Murray explained it’s all of it. “We’ve been so fortunate with the different iterations of cast that we’ve had come through, too. I mean, I remember when Mark [Harmon] was kind of getting ready for Gibbs to appear less and less,” he said.
Harmon exited in NCIS Season 19, with Gibbs staying in Alaska, where he remains to this day. He hasn’t returned to NCIS but he has appeared on the prequel, Origins, including in the crossover. He also narrates every episode of that series, which takes a look at his character’s (Austin Stowell) early days at NIS, which has, as of the Origins Season 2 finale, been rebranded to NCIS. Harmon also is an executive producer on both shows.
“I remember some of the discussions about Gary Cole joining the show, and I remember getting the phone call about, ‘OK, so Gary’s the guy,’ and I remember feeling like, ‘Yeah, thank God.

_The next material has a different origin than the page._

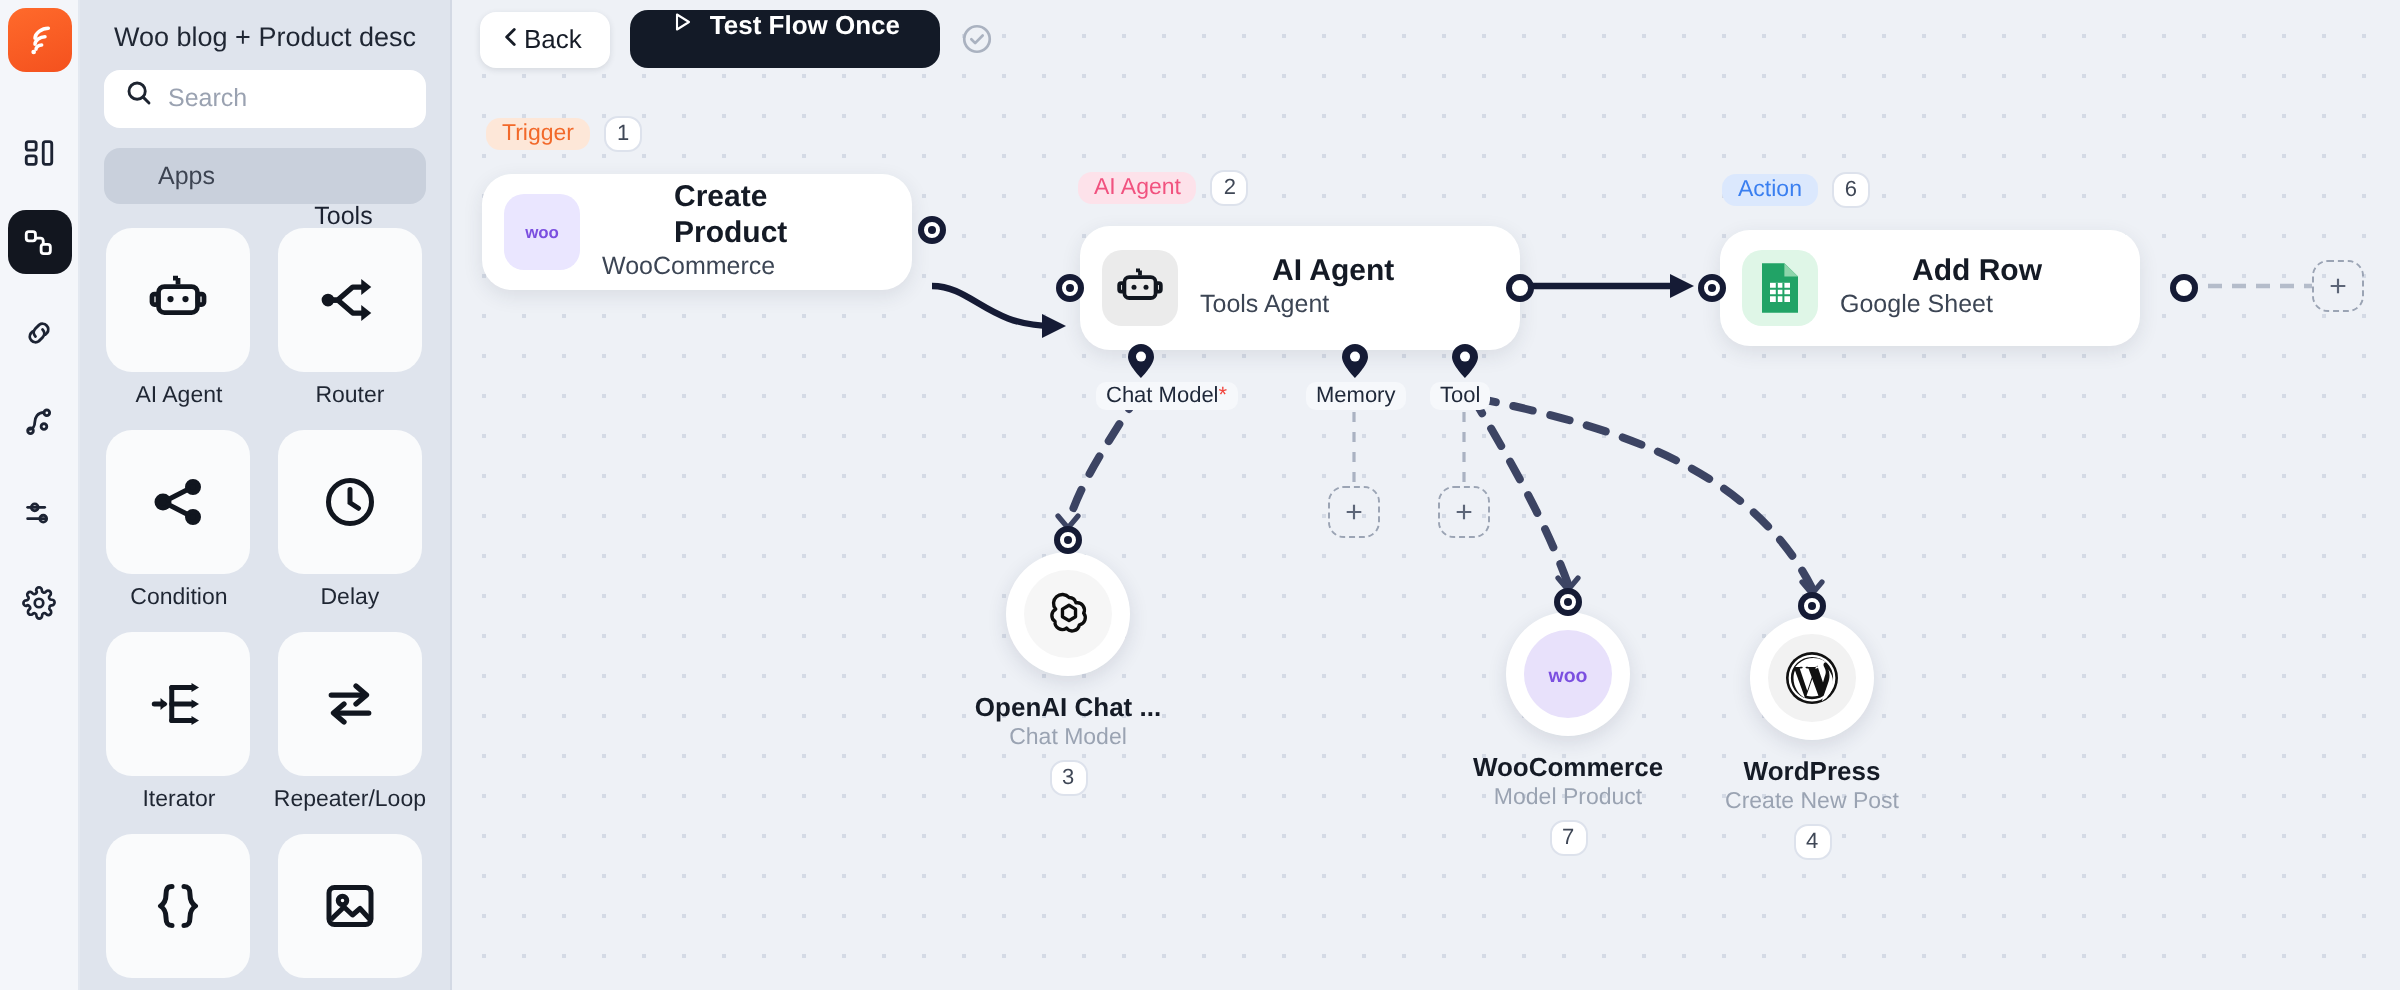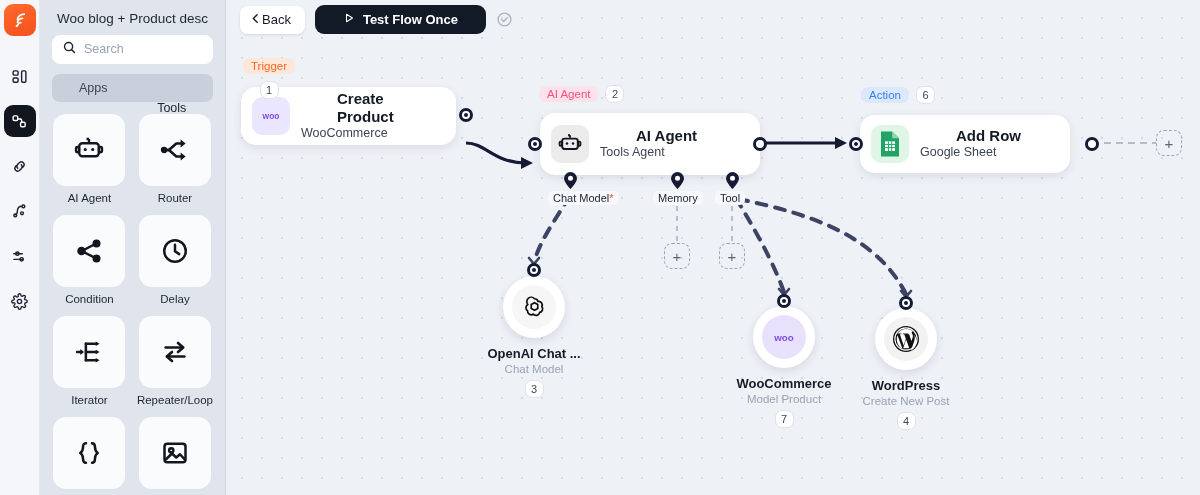"Test Flow Once" .btn-test { align-items: center -> flex-start; padding: 0 28px -> 0 20px }
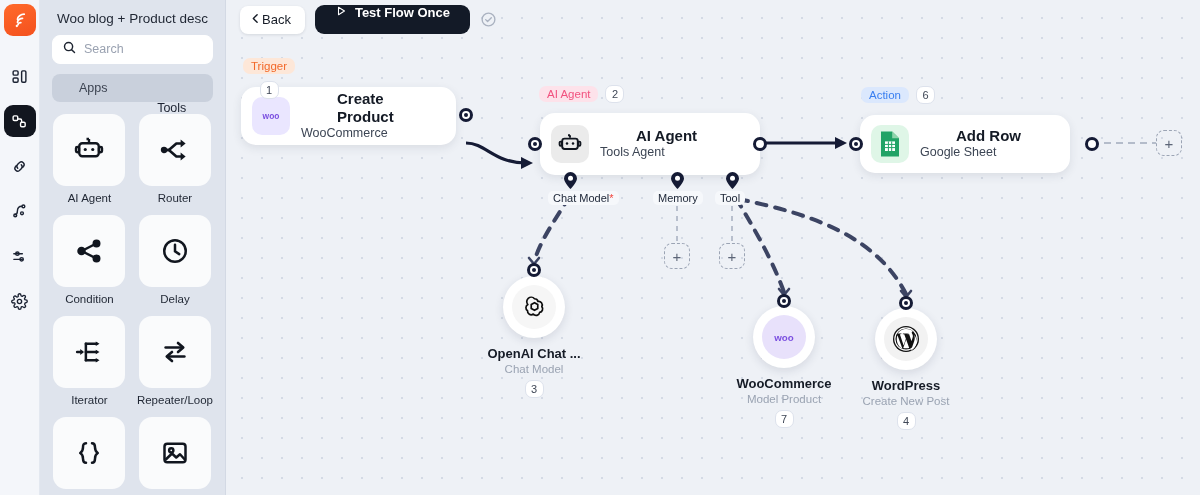"Trigger" div.tag { flex-direction: column -> none }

Thank God,’” Murray recalled on the podcast. “Because we have real stuff to work like in a big way there.” He also remembered having worked with Cole on a movie of the week at the age of 19 in 1996. “I couldn’t remember the name of it and he remembered it was called For My Daughter’s Honor.”
Murray also worked with Harmon previously to starring together on NCIS, in the early ’90s series Harts of the West, when he was 15. He worked with horses, Murray said, on the western that they filmed in Santa Clarita near where they shoot NCIS.
Gibbs did end up playing an important role during NCIS Season 23: Parker (Cole) called on him for his skills as a sniper to help take out one of the men responsible for Director Leon Vance’s (Rocky Carroll) death. “Maybe if you gave me one hand to choose the things I’m most proud of on this series, that’s going to be on the hand for sure,” executive producer Steven D. Binder told TV Insider.
“One of the things we’ve resisted doing is placing him in any specific area or job or location. I know Origins has done that to some degree, but you don’t necessarily know what time when that storytelling’s occurring,” he explained.
He continued, “We’ve been specifically avoiding Gibbs because I’ve always felt that Gibbs is a larger-than-life kind of guy, and you almost imagine he’s transitioned to another plane of existence. I don’t want to think of Gibbs living in an apartment in Anchorage. I want to think of him permanently in the woods, fishing, however that works. So I’ve been very careful about when we bring him back, if we were to bring him back in any way, that we don’t burst that bubble and we continue letting him be this larger-than-life character.”
What was also important was that “it had to be worthy,” Binder added. “It had to be worthy for Gibbs to come back. And what happened in the penultimate episode, I think, is about as worthy as it gets: protecting his family.”